The man gathered them up, his hands fluttering as if with palsy, and paused with his foot raised toward the stirrup.

“He won’t pitch nor nothing, Ed?” came the quavered inquiry. “You’re shore he’s gentle?”

“Gentler’n a dog,” returned Ed, greatly surprised.

“You ain’t fooling me, now, are you, Ed?” continued the man on the ground. “He looks kind of mean.”

“Give him to me!” Ed exploded. “You kin walk.”

From where we stood, only the man’s back was visible. “Who is that fellow?” I asked.
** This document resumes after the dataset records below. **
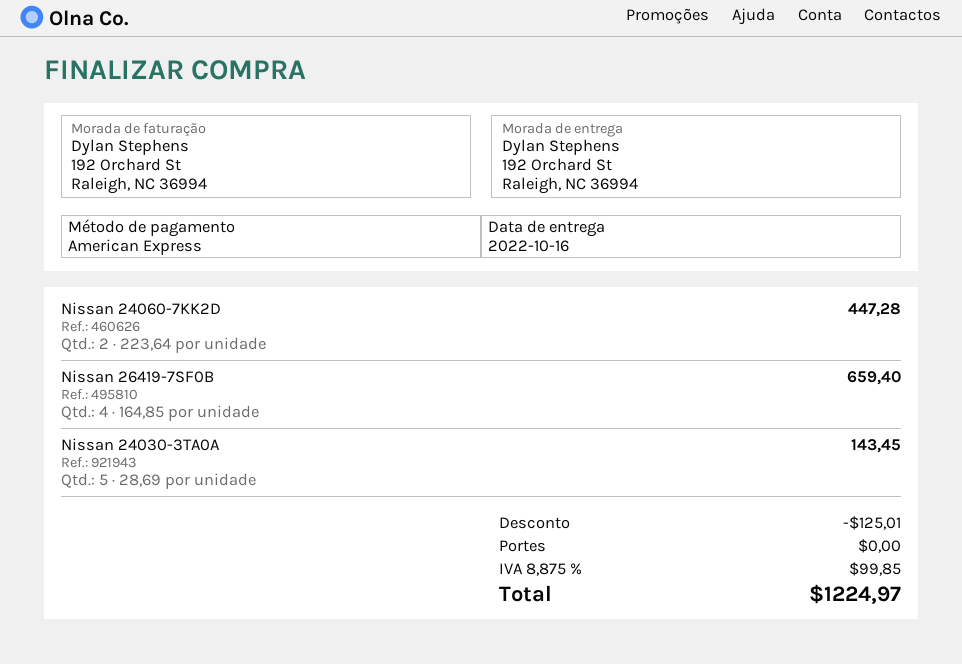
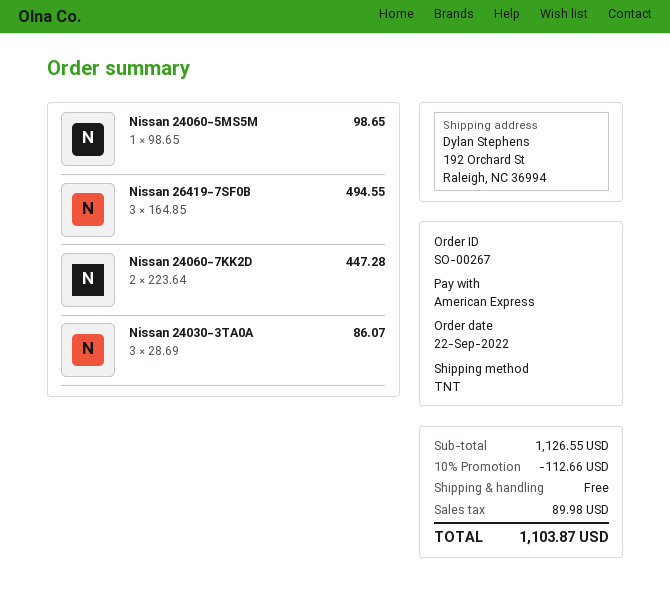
Nissan 26419-7SF0B: 4 x 164.85 = 659.40 -> 3 x 164.85 = 494.55
Nissan 24030-3TA0A: 5 x 28.69 = 143.45 -> 3 x 28.69 = 86.07
Nissan 24060-5MS5M: none -> 1 x 98.65 = 98.65
discount: 125.01 -> 112.66
tax: 99.85 -> 89.98
total: 1224.97 -> 1103.87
“Who? Him?” answered my neighbor. “Oh, his name’s Mullins. They say he used to be able to ride anything with hair on it, and throw off the bridle at that. I expect that’s just talk. Don’t you reckon?”

IV THE OUTLAW

Steve was recounting an episode of Hell’s Acre.

“And jist as I was fighting my horse to make him go through that scrub-oak, he done stubbed his toe in the sand. Up she come with a whoof--one of them ol’ long-horns. That cow had hid herself there. Yes, sir; but she didn’t quite git her horns covered.”

Reb said he could well believe it. No longer ago than last Tuesday, while chasing some stubborn cattle, he had chanced upon a cow lying flat behind a bush. A jackrabbit was burying her under leaves, for better concealment.

Whereupon the two got to horse and rode away, leaving behind them a thoughtful silence.

There was a water-gap to be repaired and they headed for the Salt Fork of the Brazos.

“Wait a minute,” said Steve. “Look there.”

A cow stood on the crest of a rise--a lean, dun creature, with distended eyes. When they approached, she trotted off to the right, mumbling anxiously. They did not follow. Then she stopped, her head erect and nostrils dilated, to watch them. The two ambled forward and she kept near, very, very anxious.

“She’s got a calf hid out somewheres,” Reb remarked.

He surveyed the immediate country leisurely, confident of what he would discover. Two hundred yards in front was a patch of mesquite, and they made for it. Behind a bush they found the calf--a sturdy, red-and-white baby with a specially black, moist nose. It flattened out when Steve stood over it.

“Git up,” he commanded, “I want to see more of you. I bet them hoofs of yours is soft.”

The calf hugged the ground. He raised the sagging body by the brisket and tail, none too gently. When he let go, the little fellow collapsed, spread out like a jellyfish. He must have marveled as he lay there, rolling his wide, questioning eyes upward, what strange beings these were, for he was just one day old and had never seen a man.

“Come a li’l’ seven,” Steve cried joyously. “Look a-here, Reb. See his face.”

Between the youngster’s eyes was a crimson splash which made a perfect 7. Reb examined the peculiar marking with interest and suggested that Come-a-Seven might bring the little devil luck as a name.

The calf resented all this handling and raised his voice in a plaintive bawl. As they loped away on their errand, the cow crashed through the bushes to her offspring’s side. She nosed him solicitously, rumbling caresses.